On exterior projects, it is best to replace the roof first. The removal of existing shingles, as well as the placement of ladders, can often result in damage to fascia boards and siding.

Similarly, landscaping should be done after painting. Doing so will provide easier access to the surfaces to be painted, as well as eliminate potential damage to the freshly planted shrubbery and flowers.

On interior projects, the proper order can be even more important, particularly when new flooring is a part of the project. However, the order will be determined by the type of flooring to be installed.

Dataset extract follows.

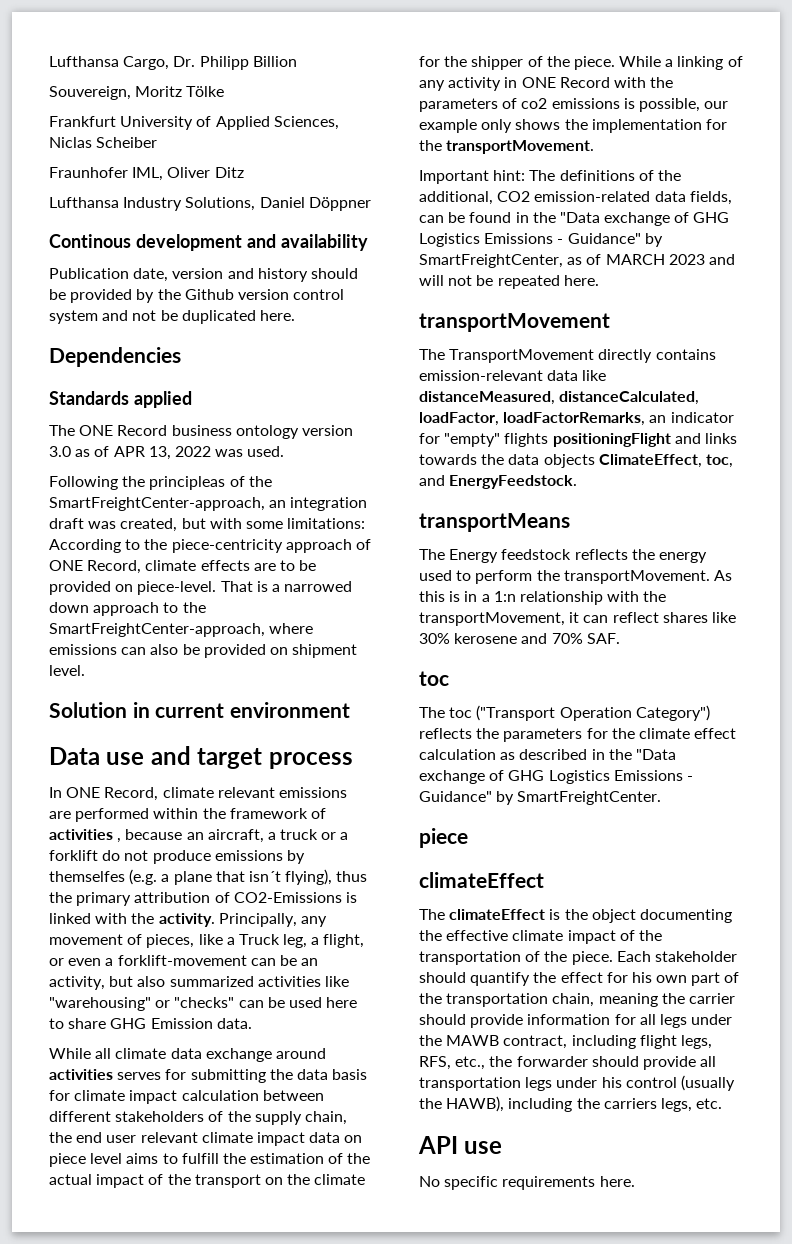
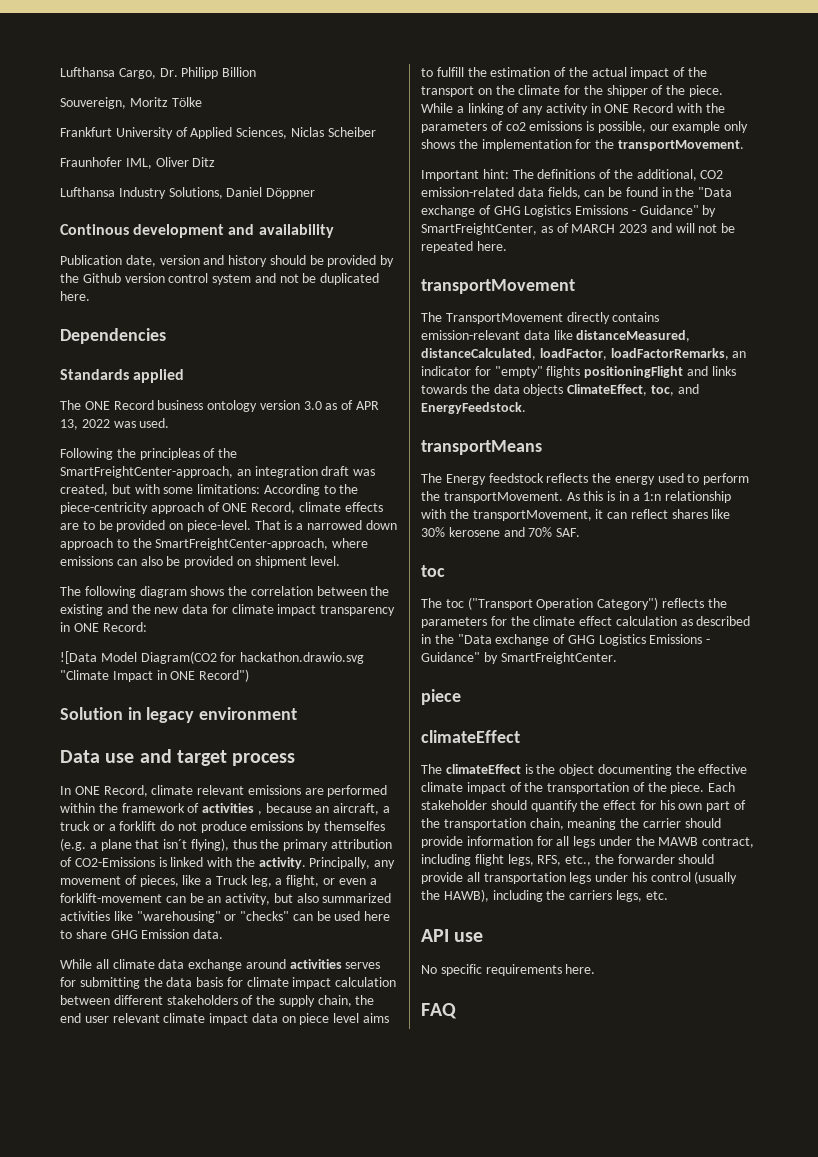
+ The following diagram shows the correlation between the existing and the new data for climate impact transparency in ONE Record:
+ ![Data Model Diagram(CO2 for hackathon.drawio.svg "Climate Impact in ONE Record")
- Solution in current environment
+ Solution in legacy environment
+ FAQ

As a general rule, it is best to remove any existing flooring prior to painting. The removal process can often create significant dust, and in the case of tile, flying debris can cause damage to walls and woodwork. The removal of carpet can cause damage to baseboards, and walls can be easily scuffed. An alternative to completely removing carpet is to cut away a few inches adjacent to the baseboards. Not only will this eliminate damage to the freshly painted surface, it will allow us to paint the baseboard below the carpet line.

It is generally best to install new tile, wood, or laminate floorings prior to painting. Even with the most extreme care, installers can easily mar freshly painted surfaces.

Wood flooring presents a unique problem. The installation process requires substantial sanding, and the dust can accumulate on the walls. Removing the dust from a freshly painted wall can easily damage the paint. Consequently, it is best to have the floors installed and sanded prior to painting.

Having the floors completed prior to painting however, presents challenges to the painting crew. As with paint, the freshly applied polyurethane on the floor can be easily damaged, even with the use of drop cloths and other protection. Consequently, it is best to have the painting performed before the floors are completely finished.

At the completion of the painting, the flooring company can apply their final protective coatings and install shoe moulding. With the proper care, no damage will be done to the freshly painted surfaces.

Following the proper order can require careful coordination between the home owner and contractors. But in the end you will wind up with a better looking job.

Elastomeric Coatings

While a brick veneer can add warmth and beauty to a house, it is often desirable to paint bricks, particularly on older homes with considerable damage to the bricks and mortar. Paint can help hide these defects and provide a uniform finish.

An acrylic latex paint is an acceptable coating for bricks and other masonry; however, it is not always the best product to use. An elastomeric coating can provide greater durability. In addition, elastomerics have a greater ability to stretch, which allows them to bridge the small cracks which often develop in masonry surfaces.

In many ways elastomerics are similar to top-quality latex paints. Both contain acrylic resins and are water-based.

However, the film thickness of elastomerics is considerably greater, which contributes to its durability. Most manufacturers recommend a film thickness of 1 to 1.5 mils for latex paint, while recommending a film thickness of 4.5 to 5 mils for elastomerics.

The thicker recommended film results in substantially greater material usage- a gallon of latex paint will cover about 350 square feet while a gallon of elastomeric will cover about 125 square feet.

Achieving this film thickness also requires more labor, as the application of elastomerics is a slower process. Though the initial cost is higher, elastomerics are a cost effective coating for masonry surfaces.